# [Action item]
Please show all lines of the records that include "Intercept".

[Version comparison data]
────────────────
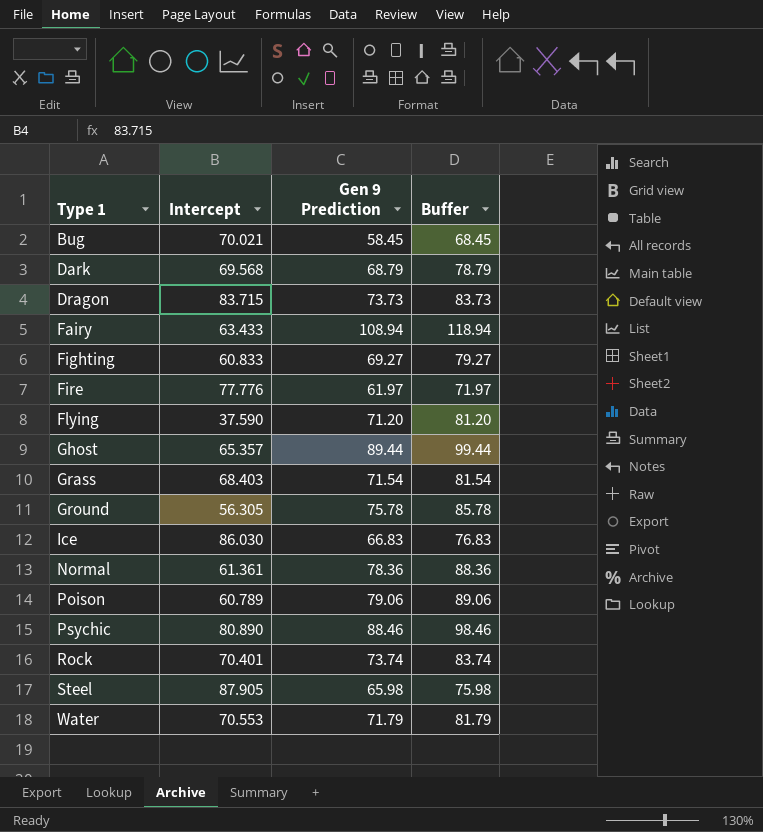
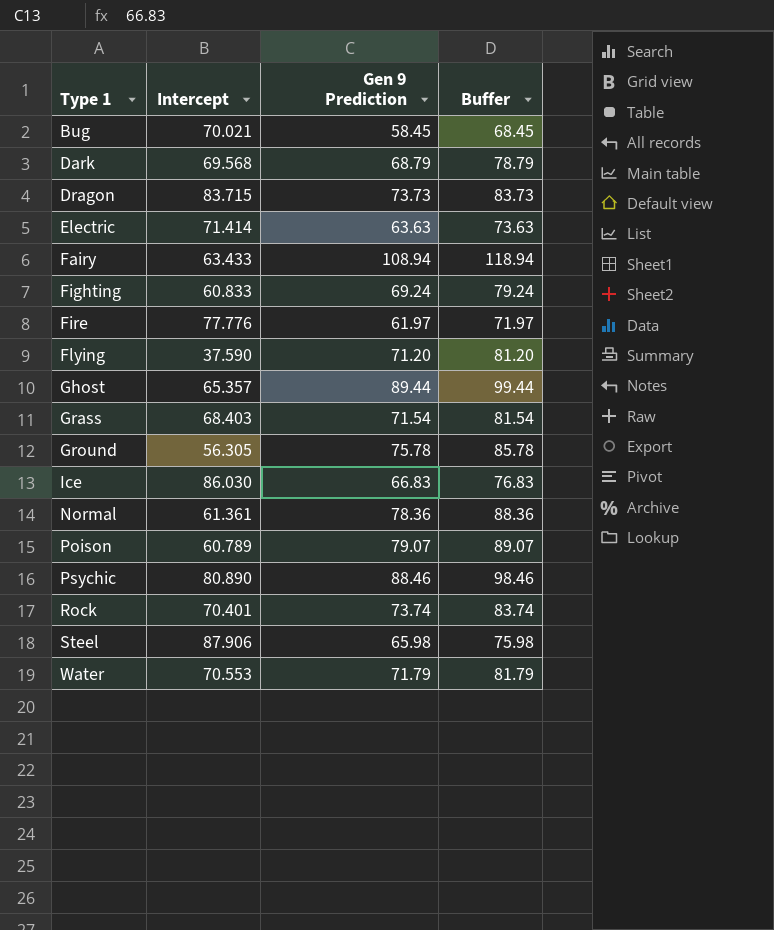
row Electric: none -> 71.414 | 63.63 | 73.63
Fighting | Gen 9 Prediction: 69.27 -> 69.24
Fighting | Buffer: 79.27 -> 79.24
Poison | Gen 9 Prediction: 79.06 -> 79.07
Poison | Buffer: 89.06 -> 89.07
Steel | Intercept: 87.905 -> 87.906

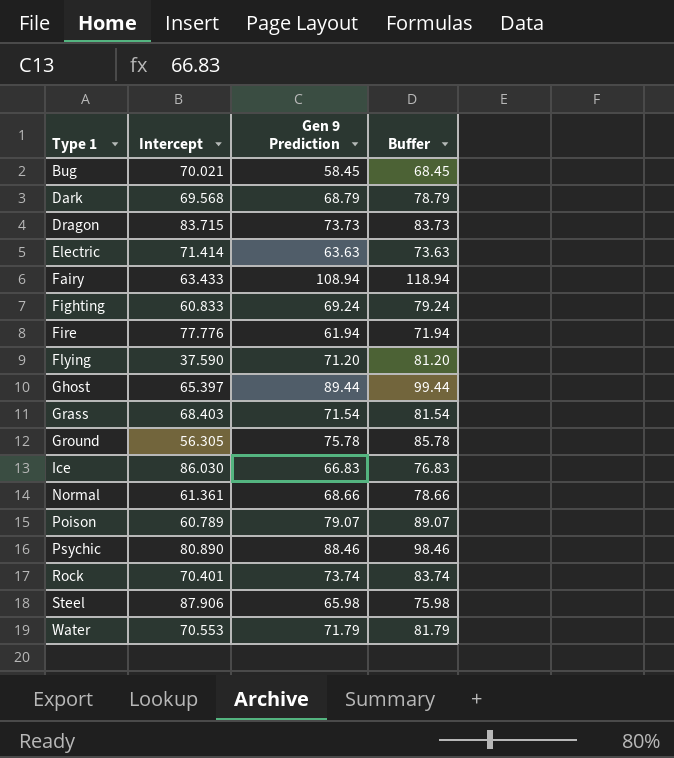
Fire | Gen 9 Prediction: 61.97 -> 61.94
Fire | Buffer: 71.97 -> 71.94
Ghost | Intercept: 65.357 -> 65.397
Normal | Gen 9 Prediction: 78.36 -> 68.66
Normal | Buffer: 88.36 -> 78.66

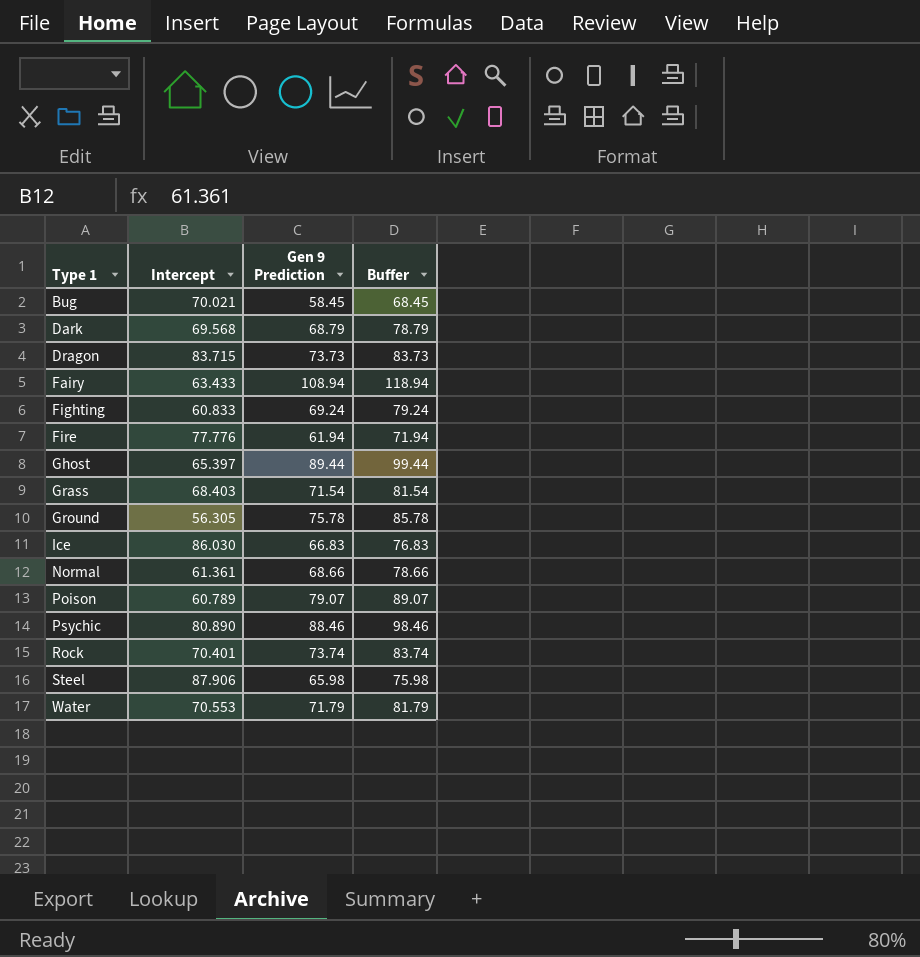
row Electric: 71.414 | 63.63 | 73.63 -> none
row Flying: 37.590 | 71.20 | 81.20 -> none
────────────────
# [Task solution]
Steel | Intercept: 87.905 -> 87.906
Ghost | Intercept: 65.357 -> 65.397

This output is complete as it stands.